Intersession at the Rush Rhees library is a delicious interlude. The computers run faster and time goes slower. This break  I had the chance to leisurely explore the Art/Music Library on the Ground Floor.

Like many, my attention is immediately drawn to the large mosaic adorning the side wall area. As if an art object from the third century B.C, isn’t interesting enough, Art Library Head Stephanie Frontz filled me in on the mosaic’s fascinating modern history and journey from war torn Asia Minor to Rochester.

Originally, the mosaic had been part of a floor in an opulent Roman-era villa in the luxurious resort town of Daphne of Antioch.  During the 1930’s, Antioch was still part of Syria, although today it belongs to Turkey.

At the time of excavation, undertaken in 1939, Syria was a French colony.
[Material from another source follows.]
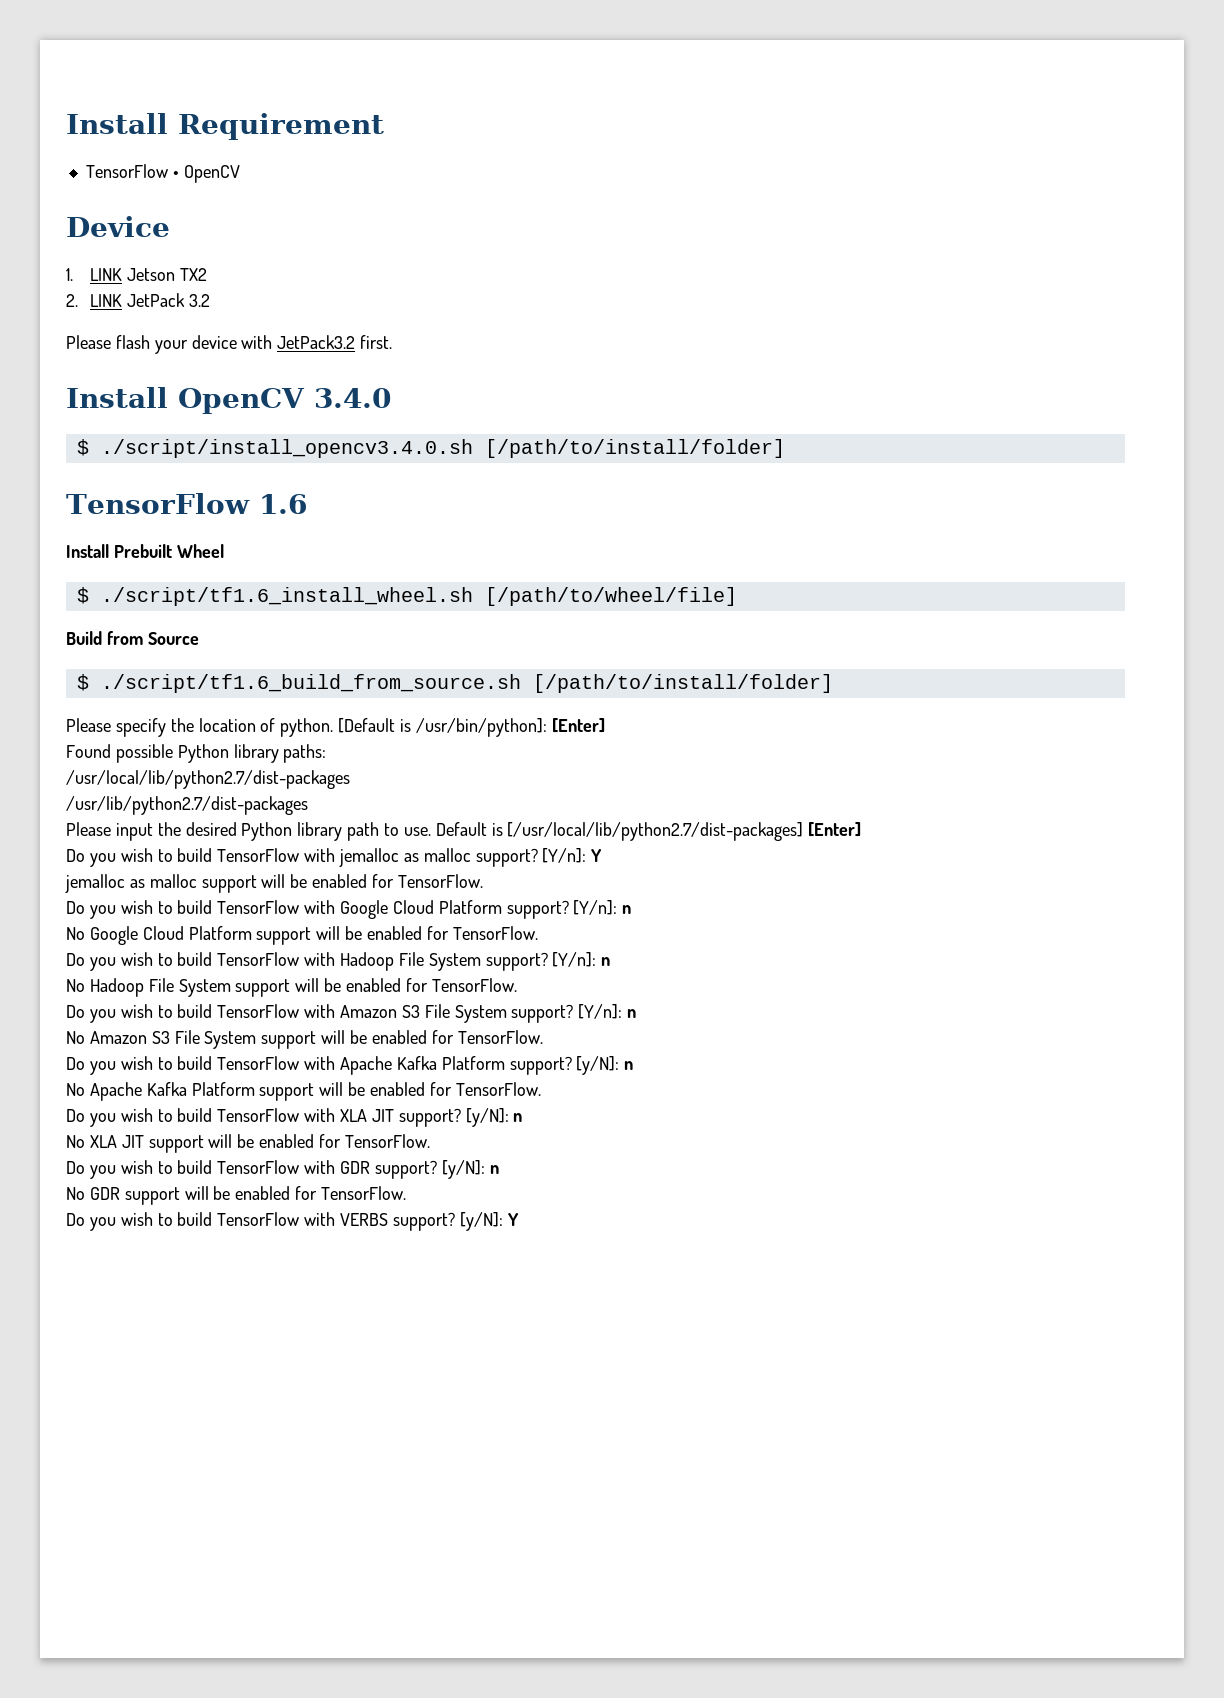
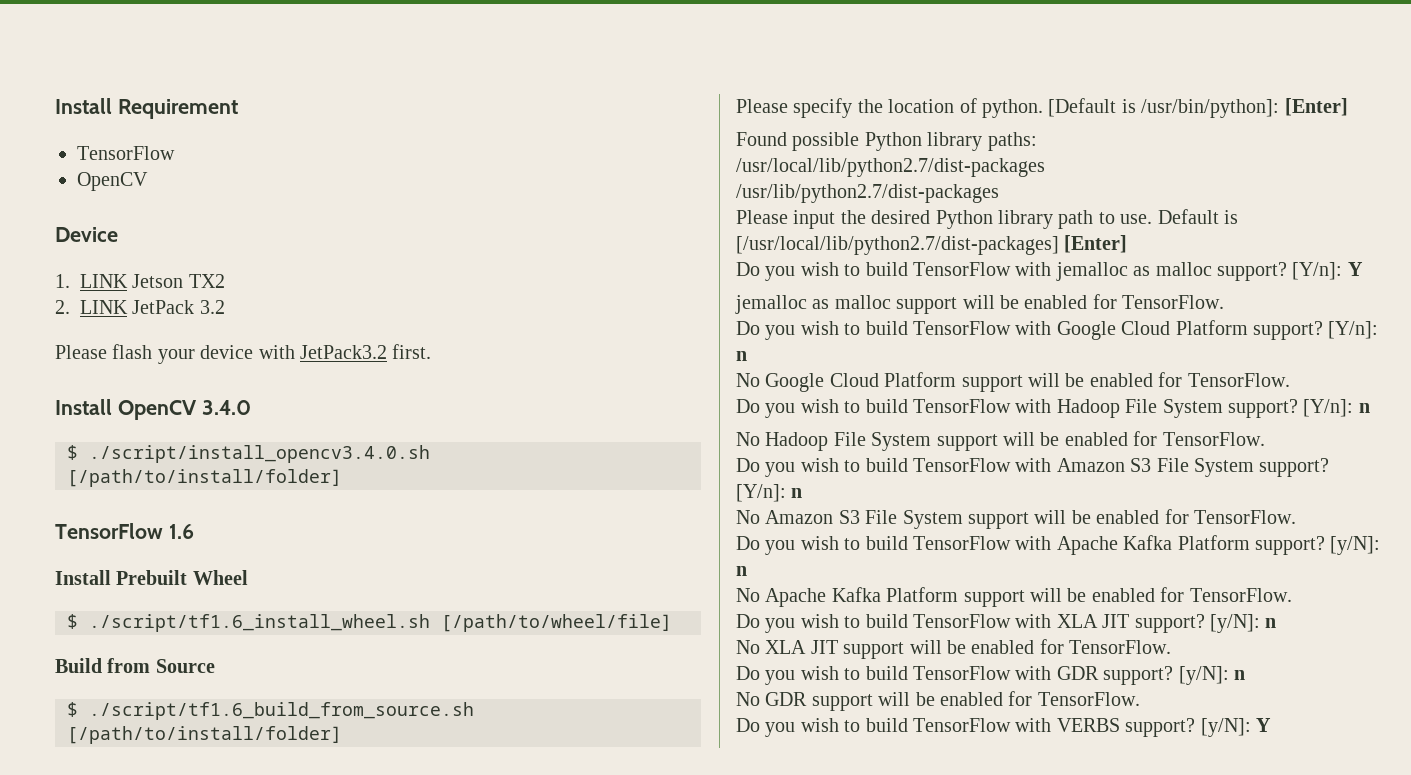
  Install Requirement
- TensorFlow • OpenCV
+ TensorFlow
+ OpenCV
In May 1940, Mussolini declared war on France. As war spread to the Near East, Italian forces threatened the French colony. Possibly to avoid capture by Axis armies, Syria gave a portion of the finds to participating institutions in the United States.

Stephanie’s detailed description of the mosaic and its background:

Finding the Antioch mosaic…again…Birds and Flowers decorate the Library

When one enters the Art/Music Library on the Ground Floor of Rush Rhees Library, it’s hard to miss the large 3rd century mosaic that stands against the far wall.  During tours of the library, visitors are always asking about it, and students are intrigued by it and want to know its history.


Senior Kate Cowie-Haskell, Anthropology major/art history minor works in the library and enjoys the conversations the mosaic sparks.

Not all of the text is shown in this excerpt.